DATA →
···
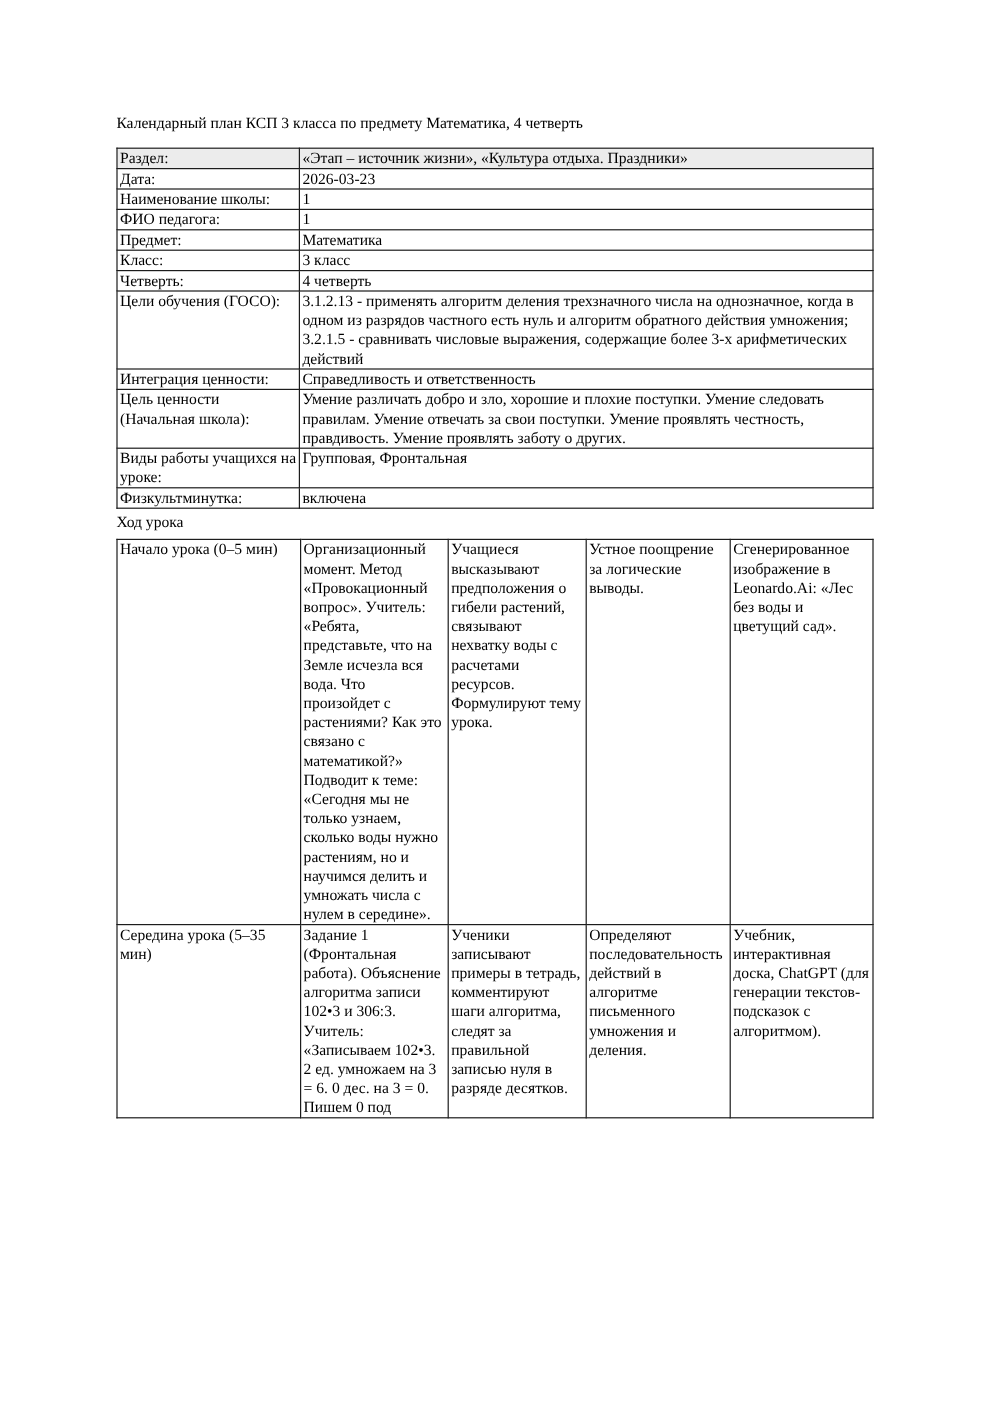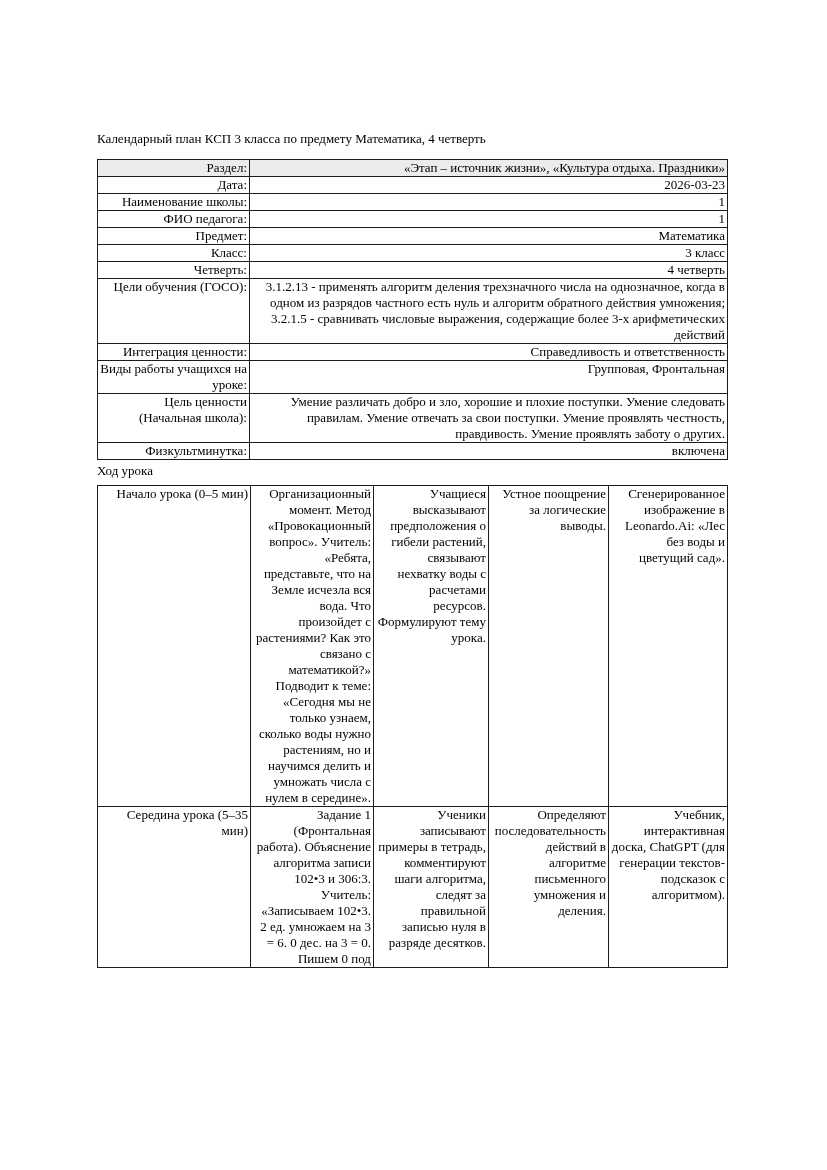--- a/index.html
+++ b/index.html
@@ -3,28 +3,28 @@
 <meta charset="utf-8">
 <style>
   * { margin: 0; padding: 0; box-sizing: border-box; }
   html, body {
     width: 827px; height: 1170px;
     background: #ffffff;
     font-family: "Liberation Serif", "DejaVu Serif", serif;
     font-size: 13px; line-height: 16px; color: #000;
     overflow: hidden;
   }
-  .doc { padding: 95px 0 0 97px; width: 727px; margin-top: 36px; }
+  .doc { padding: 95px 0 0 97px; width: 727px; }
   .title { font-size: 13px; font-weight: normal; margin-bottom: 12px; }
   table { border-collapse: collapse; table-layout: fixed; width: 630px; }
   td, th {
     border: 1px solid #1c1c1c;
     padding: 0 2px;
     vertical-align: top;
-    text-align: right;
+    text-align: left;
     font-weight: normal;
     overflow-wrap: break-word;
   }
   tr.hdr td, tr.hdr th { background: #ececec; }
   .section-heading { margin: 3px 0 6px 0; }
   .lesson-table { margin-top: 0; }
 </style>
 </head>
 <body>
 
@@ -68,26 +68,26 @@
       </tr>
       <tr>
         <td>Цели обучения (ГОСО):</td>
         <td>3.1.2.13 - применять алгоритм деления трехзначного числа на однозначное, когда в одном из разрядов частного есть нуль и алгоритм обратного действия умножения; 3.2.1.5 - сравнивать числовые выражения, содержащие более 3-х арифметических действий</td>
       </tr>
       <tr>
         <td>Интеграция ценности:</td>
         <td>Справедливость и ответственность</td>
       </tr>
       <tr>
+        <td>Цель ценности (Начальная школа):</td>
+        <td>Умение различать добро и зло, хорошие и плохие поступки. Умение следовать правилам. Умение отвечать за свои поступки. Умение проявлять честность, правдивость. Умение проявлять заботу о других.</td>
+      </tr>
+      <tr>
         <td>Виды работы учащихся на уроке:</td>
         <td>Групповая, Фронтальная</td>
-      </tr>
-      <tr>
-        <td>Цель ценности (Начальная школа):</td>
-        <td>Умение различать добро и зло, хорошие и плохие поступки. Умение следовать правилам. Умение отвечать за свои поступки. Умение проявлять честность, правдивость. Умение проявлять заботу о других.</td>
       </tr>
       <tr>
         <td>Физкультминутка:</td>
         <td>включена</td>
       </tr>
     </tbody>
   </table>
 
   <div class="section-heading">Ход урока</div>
···
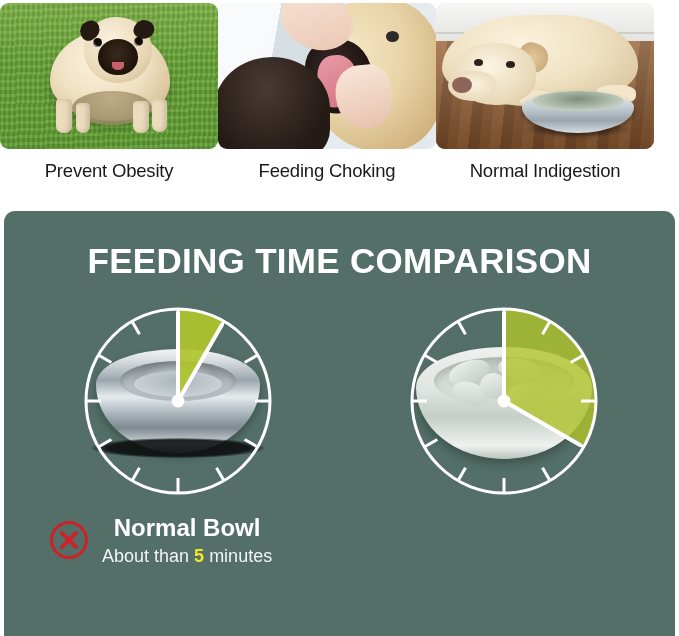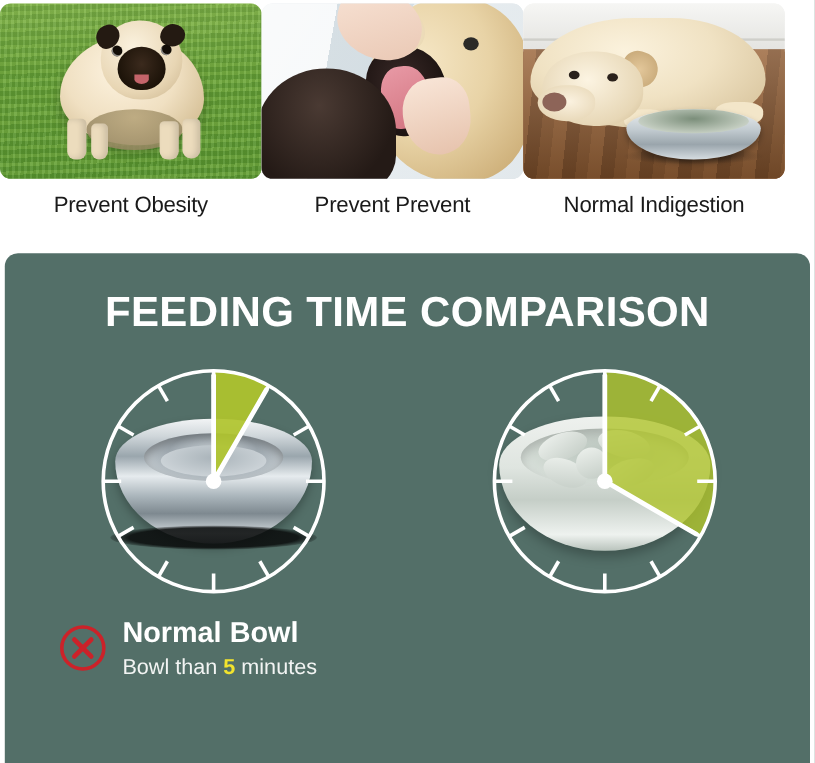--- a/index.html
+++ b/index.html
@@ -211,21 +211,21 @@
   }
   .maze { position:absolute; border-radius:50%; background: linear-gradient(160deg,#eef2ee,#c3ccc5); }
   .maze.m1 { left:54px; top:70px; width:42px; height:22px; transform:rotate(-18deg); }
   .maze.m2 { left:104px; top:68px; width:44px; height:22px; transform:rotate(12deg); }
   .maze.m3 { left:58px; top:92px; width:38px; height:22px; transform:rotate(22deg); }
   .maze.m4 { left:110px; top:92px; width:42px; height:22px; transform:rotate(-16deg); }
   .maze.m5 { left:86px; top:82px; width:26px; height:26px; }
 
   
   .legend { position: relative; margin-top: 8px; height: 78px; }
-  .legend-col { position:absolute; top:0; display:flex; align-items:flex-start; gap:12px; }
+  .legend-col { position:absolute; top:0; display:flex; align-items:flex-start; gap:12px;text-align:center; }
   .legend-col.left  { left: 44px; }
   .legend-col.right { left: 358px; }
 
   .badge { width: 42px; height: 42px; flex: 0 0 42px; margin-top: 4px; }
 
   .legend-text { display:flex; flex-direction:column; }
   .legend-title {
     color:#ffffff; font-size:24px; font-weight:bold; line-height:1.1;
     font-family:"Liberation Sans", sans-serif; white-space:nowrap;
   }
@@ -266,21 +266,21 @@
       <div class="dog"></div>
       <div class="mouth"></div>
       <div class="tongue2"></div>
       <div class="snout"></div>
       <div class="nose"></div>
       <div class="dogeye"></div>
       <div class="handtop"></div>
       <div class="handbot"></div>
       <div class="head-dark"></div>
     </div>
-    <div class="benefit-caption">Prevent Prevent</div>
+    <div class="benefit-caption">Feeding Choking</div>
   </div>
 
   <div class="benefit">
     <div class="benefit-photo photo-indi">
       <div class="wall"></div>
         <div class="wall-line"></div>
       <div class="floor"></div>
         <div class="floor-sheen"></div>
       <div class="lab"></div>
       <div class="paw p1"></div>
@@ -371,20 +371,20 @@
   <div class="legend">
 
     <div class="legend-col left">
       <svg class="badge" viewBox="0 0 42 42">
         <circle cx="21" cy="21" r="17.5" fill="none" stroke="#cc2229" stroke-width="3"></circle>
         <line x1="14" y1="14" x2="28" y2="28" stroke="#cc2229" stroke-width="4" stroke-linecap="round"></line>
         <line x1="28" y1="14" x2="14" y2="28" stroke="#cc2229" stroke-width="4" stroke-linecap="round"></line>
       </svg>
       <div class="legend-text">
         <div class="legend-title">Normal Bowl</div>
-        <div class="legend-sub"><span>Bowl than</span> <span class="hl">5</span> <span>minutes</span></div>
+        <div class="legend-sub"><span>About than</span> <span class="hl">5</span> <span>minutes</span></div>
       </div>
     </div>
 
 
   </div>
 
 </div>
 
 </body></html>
···
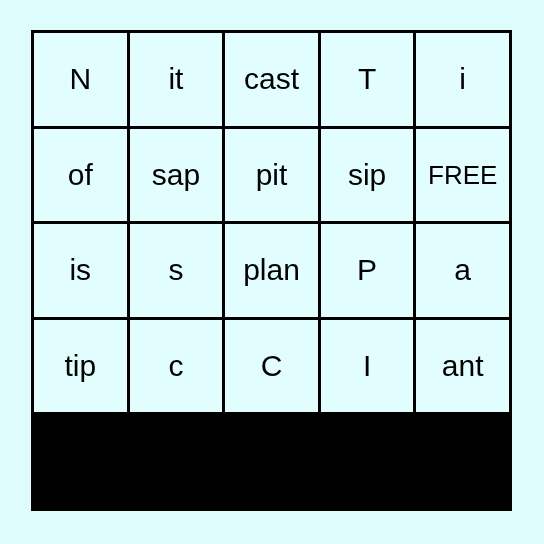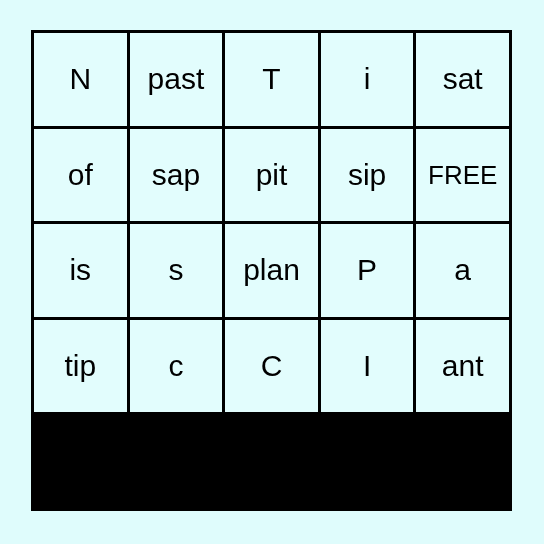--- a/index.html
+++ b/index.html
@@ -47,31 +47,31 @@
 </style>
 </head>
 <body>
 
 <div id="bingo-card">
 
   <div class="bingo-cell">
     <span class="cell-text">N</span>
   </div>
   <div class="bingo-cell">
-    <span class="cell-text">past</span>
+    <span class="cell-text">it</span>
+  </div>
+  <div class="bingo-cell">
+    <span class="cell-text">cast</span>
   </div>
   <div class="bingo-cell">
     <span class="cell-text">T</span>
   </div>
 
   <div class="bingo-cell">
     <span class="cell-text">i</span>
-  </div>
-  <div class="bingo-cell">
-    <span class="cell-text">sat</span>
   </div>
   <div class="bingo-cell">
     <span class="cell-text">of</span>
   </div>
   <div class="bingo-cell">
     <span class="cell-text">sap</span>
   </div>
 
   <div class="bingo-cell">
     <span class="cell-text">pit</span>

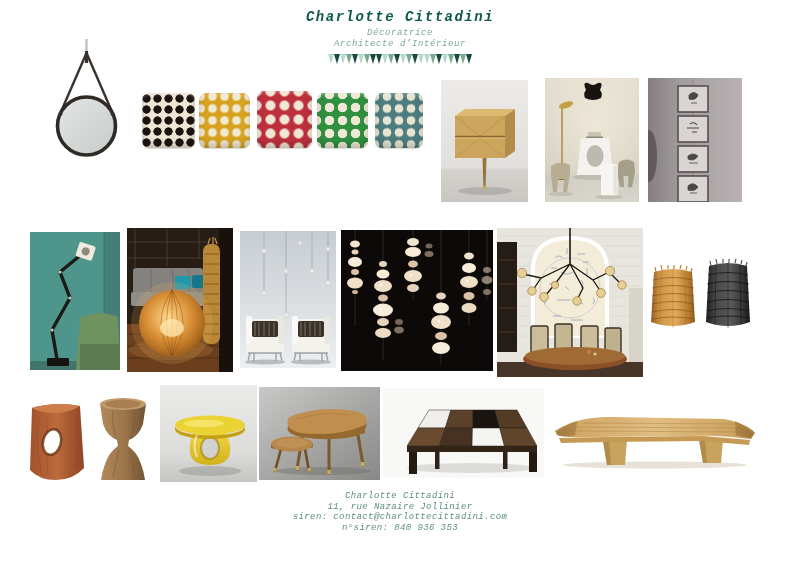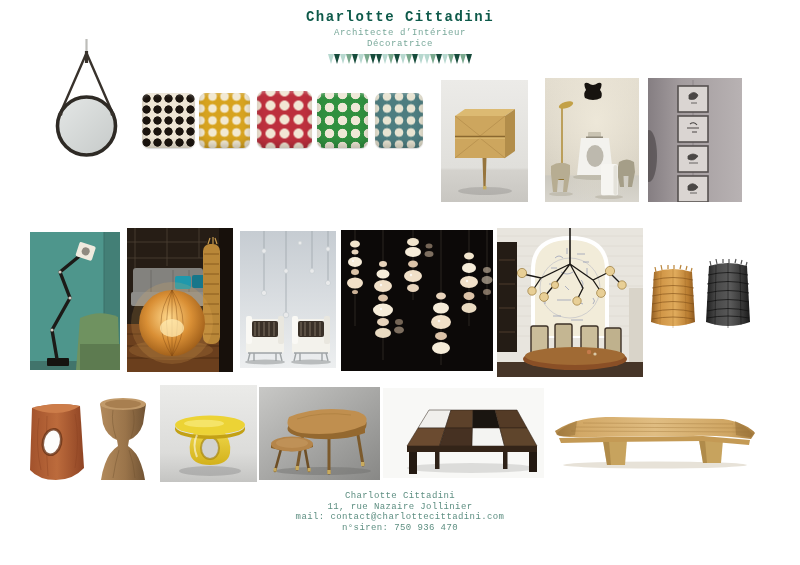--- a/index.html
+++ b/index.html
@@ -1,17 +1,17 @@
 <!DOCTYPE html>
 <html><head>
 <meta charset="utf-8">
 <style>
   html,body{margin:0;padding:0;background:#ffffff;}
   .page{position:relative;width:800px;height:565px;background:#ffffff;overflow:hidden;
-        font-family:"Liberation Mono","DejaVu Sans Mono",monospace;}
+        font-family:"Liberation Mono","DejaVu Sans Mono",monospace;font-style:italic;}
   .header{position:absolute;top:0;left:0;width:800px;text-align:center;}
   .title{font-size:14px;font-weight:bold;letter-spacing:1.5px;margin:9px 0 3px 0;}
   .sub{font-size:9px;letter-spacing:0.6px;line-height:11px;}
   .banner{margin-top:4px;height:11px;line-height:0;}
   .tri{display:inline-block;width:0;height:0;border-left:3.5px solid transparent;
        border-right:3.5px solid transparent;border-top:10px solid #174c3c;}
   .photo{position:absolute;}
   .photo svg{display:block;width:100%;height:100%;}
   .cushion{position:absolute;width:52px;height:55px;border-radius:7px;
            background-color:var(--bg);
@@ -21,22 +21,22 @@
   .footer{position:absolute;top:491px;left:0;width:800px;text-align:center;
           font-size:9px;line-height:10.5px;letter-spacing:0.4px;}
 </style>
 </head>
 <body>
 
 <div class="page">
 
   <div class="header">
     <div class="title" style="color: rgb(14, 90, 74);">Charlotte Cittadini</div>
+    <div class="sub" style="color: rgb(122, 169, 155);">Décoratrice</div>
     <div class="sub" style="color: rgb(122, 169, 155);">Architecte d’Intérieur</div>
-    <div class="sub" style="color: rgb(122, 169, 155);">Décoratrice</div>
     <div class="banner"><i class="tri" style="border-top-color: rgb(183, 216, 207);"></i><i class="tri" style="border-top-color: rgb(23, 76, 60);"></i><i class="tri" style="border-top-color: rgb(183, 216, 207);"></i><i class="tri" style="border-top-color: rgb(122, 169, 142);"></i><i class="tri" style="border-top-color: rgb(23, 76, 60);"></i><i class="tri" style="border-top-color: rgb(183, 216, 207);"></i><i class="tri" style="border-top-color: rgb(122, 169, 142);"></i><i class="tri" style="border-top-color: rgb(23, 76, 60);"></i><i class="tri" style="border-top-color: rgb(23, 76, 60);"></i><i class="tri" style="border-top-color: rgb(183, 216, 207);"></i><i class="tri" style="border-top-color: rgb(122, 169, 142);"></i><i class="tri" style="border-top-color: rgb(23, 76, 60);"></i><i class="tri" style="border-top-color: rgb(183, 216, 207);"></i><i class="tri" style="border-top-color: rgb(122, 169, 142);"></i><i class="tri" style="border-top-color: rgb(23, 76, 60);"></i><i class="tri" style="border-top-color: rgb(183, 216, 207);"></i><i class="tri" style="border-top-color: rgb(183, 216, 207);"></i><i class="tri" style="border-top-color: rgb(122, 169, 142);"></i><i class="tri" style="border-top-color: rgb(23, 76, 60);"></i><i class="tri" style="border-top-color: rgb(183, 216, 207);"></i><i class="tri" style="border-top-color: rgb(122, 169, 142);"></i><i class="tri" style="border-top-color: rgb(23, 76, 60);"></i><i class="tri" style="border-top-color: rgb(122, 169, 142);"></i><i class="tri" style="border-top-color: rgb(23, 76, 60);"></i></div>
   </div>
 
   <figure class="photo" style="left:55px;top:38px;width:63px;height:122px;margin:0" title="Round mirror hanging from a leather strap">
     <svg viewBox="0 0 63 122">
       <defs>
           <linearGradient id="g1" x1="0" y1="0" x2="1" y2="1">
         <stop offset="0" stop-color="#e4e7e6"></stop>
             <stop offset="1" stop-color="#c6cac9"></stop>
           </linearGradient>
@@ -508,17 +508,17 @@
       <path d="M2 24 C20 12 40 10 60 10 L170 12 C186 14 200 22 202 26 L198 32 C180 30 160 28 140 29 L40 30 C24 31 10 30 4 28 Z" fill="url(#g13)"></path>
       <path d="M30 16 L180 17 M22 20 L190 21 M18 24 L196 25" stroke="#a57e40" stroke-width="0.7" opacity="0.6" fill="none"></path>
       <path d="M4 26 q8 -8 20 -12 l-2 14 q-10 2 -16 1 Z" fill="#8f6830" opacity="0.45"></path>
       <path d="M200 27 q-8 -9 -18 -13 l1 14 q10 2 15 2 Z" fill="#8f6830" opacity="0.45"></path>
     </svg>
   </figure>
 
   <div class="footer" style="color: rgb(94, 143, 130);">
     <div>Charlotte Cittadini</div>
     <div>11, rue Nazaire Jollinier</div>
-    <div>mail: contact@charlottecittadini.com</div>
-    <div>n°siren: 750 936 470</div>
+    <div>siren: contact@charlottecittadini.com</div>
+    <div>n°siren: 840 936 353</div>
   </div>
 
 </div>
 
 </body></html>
···
Extract every line from the records above that contains the word "radius".

RESULT OF THIS EXERCISE →
   .maze { position:absolute; border-radius:50%; background: linear-gradient(160deg,#eef2ee,#c3ccc5); }
   .cushion{position:absolute;width:52px;height:55px;border-radius:7px;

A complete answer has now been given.